*Task to carry out*. Beneath this instruction is a listing; write out exactly the line that contains "- Schweiz: TCS-Studie" and each line after it to the last.

*Task input*.
..............................
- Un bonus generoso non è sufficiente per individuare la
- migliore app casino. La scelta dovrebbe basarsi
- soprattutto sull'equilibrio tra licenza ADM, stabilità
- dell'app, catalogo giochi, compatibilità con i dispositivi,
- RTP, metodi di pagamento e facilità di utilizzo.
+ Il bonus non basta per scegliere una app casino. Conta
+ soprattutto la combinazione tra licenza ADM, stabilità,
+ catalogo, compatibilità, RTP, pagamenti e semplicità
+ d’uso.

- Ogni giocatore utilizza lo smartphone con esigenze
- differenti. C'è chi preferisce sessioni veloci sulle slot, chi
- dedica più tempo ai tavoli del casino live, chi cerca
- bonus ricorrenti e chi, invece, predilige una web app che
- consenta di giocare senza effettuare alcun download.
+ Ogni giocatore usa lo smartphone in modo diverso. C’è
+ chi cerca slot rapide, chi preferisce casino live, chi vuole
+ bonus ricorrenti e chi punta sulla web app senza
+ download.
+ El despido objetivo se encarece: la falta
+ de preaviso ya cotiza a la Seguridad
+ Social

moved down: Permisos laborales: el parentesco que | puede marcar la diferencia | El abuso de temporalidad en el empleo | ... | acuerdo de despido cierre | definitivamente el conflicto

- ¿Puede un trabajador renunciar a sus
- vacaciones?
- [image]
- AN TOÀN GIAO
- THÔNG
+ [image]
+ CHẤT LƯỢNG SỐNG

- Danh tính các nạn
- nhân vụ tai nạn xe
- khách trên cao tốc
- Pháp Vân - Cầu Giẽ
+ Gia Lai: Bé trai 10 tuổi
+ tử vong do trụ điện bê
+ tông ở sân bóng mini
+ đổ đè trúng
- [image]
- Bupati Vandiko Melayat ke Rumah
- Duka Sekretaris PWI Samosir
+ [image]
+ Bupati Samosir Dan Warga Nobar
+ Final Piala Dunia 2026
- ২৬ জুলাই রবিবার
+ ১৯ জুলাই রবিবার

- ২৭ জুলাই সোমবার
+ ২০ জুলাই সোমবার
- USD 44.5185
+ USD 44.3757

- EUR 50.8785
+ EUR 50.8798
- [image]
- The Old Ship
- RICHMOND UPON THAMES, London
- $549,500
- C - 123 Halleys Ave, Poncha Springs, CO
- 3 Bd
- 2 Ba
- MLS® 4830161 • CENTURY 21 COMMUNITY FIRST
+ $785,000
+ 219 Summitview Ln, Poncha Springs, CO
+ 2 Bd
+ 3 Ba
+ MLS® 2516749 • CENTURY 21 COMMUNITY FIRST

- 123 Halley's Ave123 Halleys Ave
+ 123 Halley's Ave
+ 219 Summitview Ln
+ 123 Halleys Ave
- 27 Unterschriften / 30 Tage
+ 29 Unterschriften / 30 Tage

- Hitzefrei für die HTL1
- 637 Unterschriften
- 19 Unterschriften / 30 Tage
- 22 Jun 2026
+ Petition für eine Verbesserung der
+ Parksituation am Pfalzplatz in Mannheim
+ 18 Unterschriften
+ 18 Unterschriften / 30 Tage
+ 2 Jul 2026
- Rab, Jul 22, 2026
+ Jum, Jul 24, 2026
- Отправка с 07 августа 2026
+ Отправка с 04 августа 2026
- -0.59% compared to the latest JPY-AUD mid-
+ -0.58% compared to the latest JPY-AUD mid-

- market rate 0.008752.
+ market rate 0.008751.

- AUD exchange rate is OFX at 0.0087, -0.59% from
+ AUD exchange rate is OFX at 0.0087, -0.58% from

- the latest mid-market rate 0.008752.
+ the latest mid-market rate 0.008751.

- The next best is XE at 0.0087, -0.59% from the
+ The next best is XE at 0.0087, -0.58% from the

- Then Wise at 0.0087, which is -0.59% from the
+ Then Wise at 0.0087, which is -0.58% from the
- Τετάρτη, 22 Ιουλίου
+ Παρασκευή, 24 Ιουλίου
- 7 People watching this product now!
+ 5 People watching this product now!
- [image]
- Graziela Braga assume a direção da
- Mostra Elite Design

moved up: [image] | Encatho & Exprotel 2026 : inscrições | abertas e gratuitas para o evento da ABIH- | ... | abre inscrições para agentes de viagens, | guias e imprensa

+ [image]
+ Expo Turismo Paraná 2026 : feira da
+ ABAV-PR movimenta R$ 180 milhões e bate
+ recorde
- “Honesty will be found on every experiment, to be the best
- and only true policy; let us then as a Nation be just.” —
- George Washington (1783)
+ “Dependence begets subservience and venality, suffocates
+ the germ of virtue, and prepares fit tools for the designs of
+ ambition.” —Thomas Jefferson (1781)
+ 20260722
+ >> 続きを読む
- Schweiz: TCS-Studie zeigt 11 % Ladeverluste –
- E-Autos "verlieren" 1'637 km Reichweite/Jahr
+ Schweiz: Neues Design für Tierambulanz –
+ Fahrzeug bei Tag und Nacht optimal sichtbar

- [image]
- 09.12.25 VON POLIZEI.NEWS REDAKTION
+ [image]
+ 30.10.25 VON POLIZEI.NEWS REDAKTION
..............................
*Solution for this problem*.
- Schweiz: TCS-Studie zeigt 11 % Ladeverluste –
- E-Autos "verlieren" 1'637 km Reichweite/Jahr
+ Schweiz: Neues Design für Tierambulanz –
+ Fahrzeug bei Tag und Nacht optimal sichtbar

- [image]
- 09.12.25 VON POLIZEI.NEWS REDAKTION
+ [image]
+ 30.10.25 VON POLIZEI.NEWS REDAKTION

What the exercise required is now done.